Background: Lithium remains an important treatment for bipolar disorder; however, whether elevated lithium levels lead to long-term renal problems is unknown. Previous consensus opinion was that levels should be kept below 0.6 mmol/L in geriatric patients to minimize renal toxicity.
Objective: We hypothesized that elevated serum lithium levels correlate with decreased renal function [estimated glomerular filtration rate (eGFR)] in geriatric psychiatry outpatients.
Study design: This was a 4-year retrospective cohort study (2007-2011).
Setting: We performed this study in three Canadian university-affiliated tertiary care clinics.
Patients: Data from 42 lithium-using geriatric psychiatry outpatients was used. INTERVENTION/EXPOSURE: Our main exposure of interest was mean serum lithium level between 2007 and 2011.

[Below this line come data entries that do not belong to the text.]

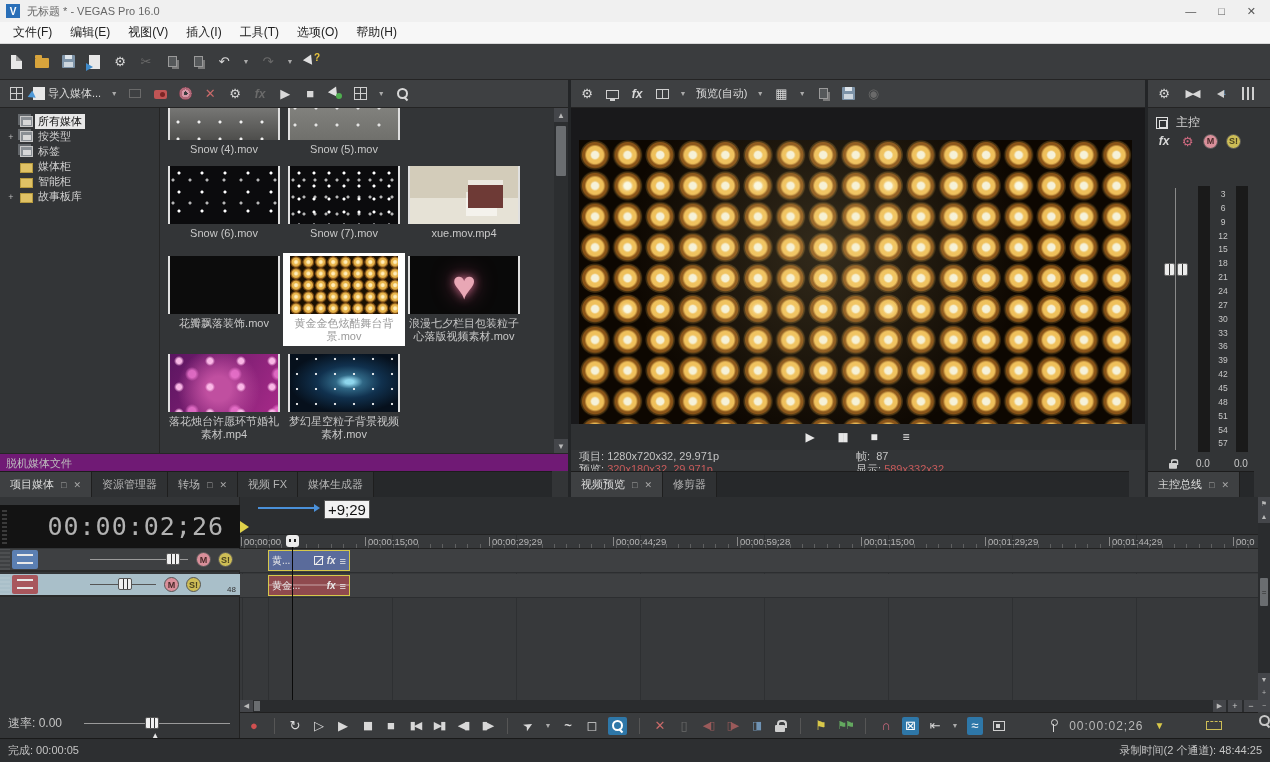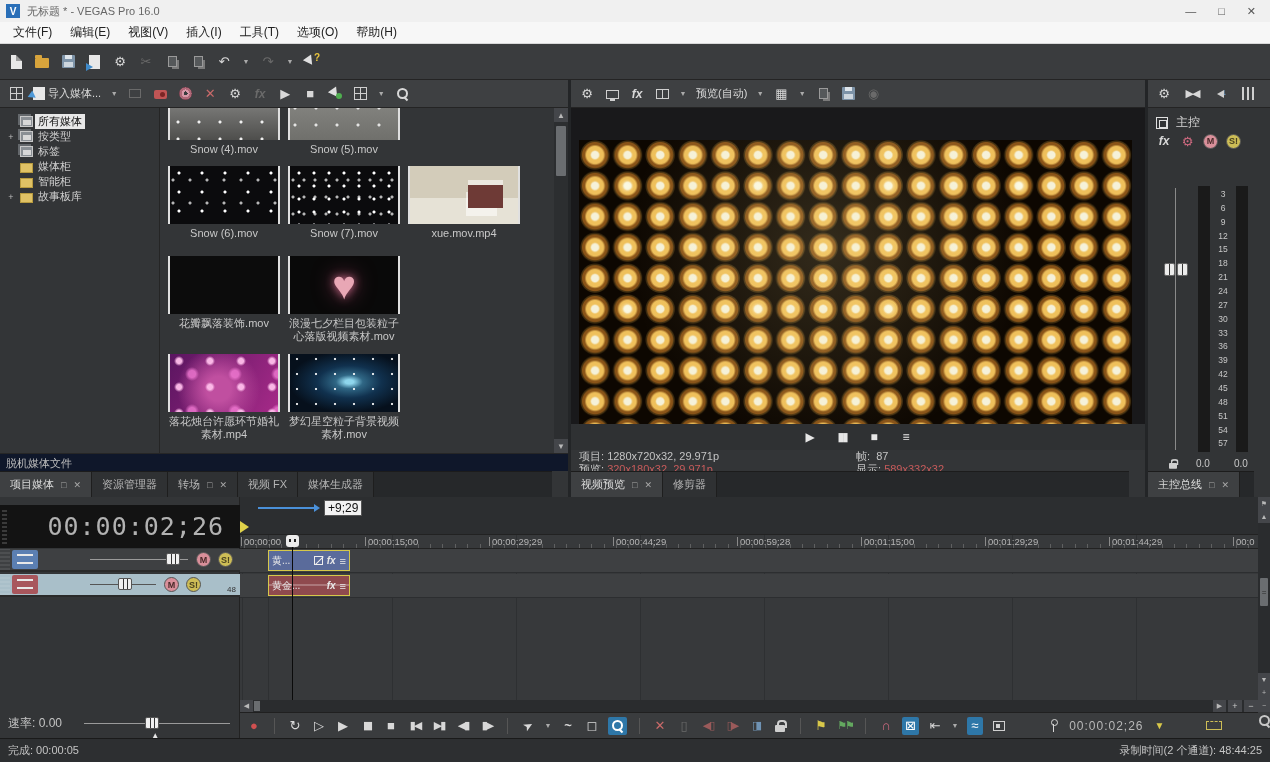--- a/index.html
+++ b/index.html
@@ -451,6 +451,10 @@
                 <div class="th th-petal-dark"></div>
                 <div class="mlabel">花瓣飘落装饰.mov</div>
               </div>
+              <div class="mcell selected">
+                <div class="th th-gold"></div>
+                <div class="mlabel">黄金金色炫酷舞台背景.mov</div>
+              </div>
               <div class="mcell">
                 <div class="th th-heart"></div>
                 <div class="mlabel">浪漫七夕栏目包装粒子心落版视频素材.mov</div>

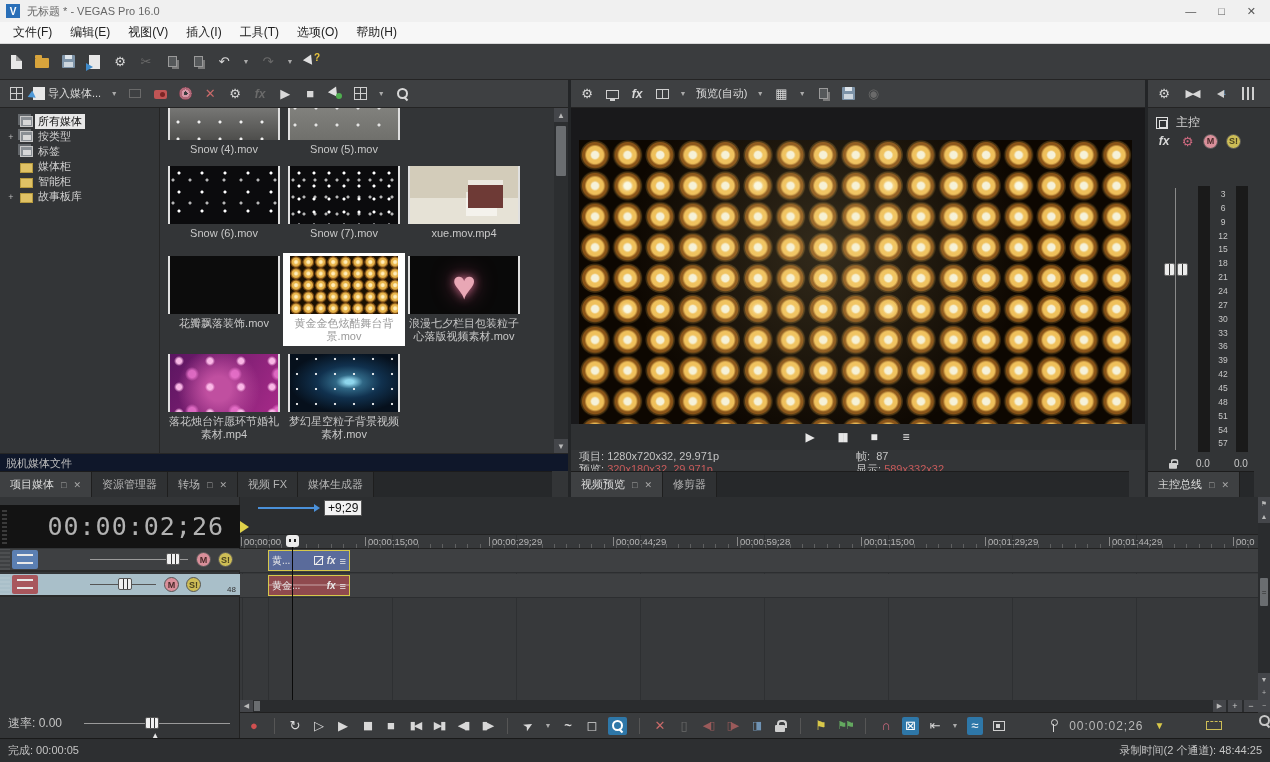--- a/index.html
+++ b/index.html
@@ -143,7 +143,7 @@
   #media-vscroll .sthumb{height:50px;margin-top:4px}
   .sfill{flex:1}
 
-  #media-status{position:absolute;left:0;bottom:26px;right:0;height:18px;background:#0f172a;border-top:1px solid #262626;color:#bdbdbd;padding:2px 6px;font-size:11px}
+  #media-status{position:absolute;left:0;bottom:26px;right:0;height:18px;background:#701a75;border-top:1px solid #262626;color:#bdbdbd;padding:2px 6px;font-size:11px}
 
   
   .tabbar{position:absolute;left:0;bottom:0;right:16px;height:26px;background:#26282a;border-top:1px solid #1c1c1c;display:flex}

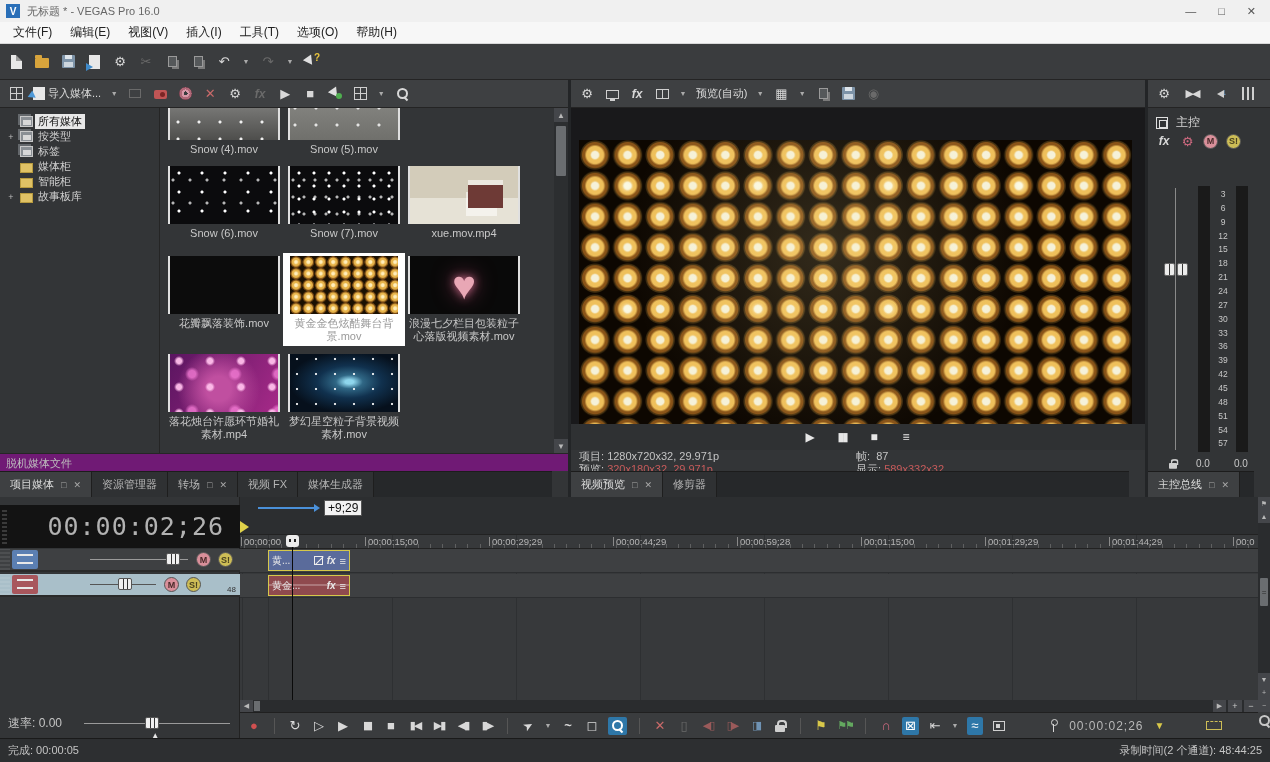--- a/index.html
+++ b/index.html
@@ -218,7 +218,7 @@
   #tl-topstrip{position:absolute;left:0;top:0;width:1018px;height:23px;background:#2c2e30}
   #drag-arrow{position:absolute;left:18px;top:10px;width:60px;height:2px;background:#4a90d9}
   #drag-arrow::after{content:"";position:absolute;right:-6px;top:-3px;border:4px solid transparent;border-left:6px solid #4a90d9}
-  #drag-tip{position:absolute;left:84px;top:3px;background:#f2f2f2;color:#111;border:1px solid #555;font-size:12px;padding:0 3px}
+  #drag-tip{position:absolute;left:84px;top:3px;background:#f2f2f2;color:#111;border:1px solid #555;font-size:15px;padding:0 3px}
   #tl-markerstrip{position:absolute;left:0;top:23px;width:1018px;height:15px;background:#2c2e30;border-bottom:1px solid #222}
   #yellow-tri{position:absolute;left:0;top:24px;border:6px solid transparent;border-left:9px solid #e0d24a}
   #tl-ruler{position:absolute;left:0;top:38px;width:1018px;height:14px;background:#37393b;border-bottom:1px solid #222}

Main outcome measure: Our primary outcome was change in eGFR between 2007 and 2011 (hypothesis formulated before data collection).
Results: Lithium levels did not correlate significantly with change in eGFR at 2- or 4-year follow-up (r < 0.12, p > 0.57). There were no significant predictors of change in eGFR in a multiple linear regression model including hypertension, diabetes, baseline eGFR, lithium duration, and lithium levels.
Conclusion: Lithium levels do not correlate strongly (ρ > 0.5) with decreased eGFR at 2- and 4-year follow-up in geriatric outpatients. These results are not reliably generalizable when treating patients at mean lithium levels greater than 0.8 mEq/L, especially at 4-year follow-up, and larger studies will be necessary to examine the possibility of a smaller correlation. Nonetheless, these data and the existing literature suggest that lithium levels up to 0.8 mmol/L are safe for use in the long-term treatment of geriatric patients with mood disorders without pre-existing chronic renal failure.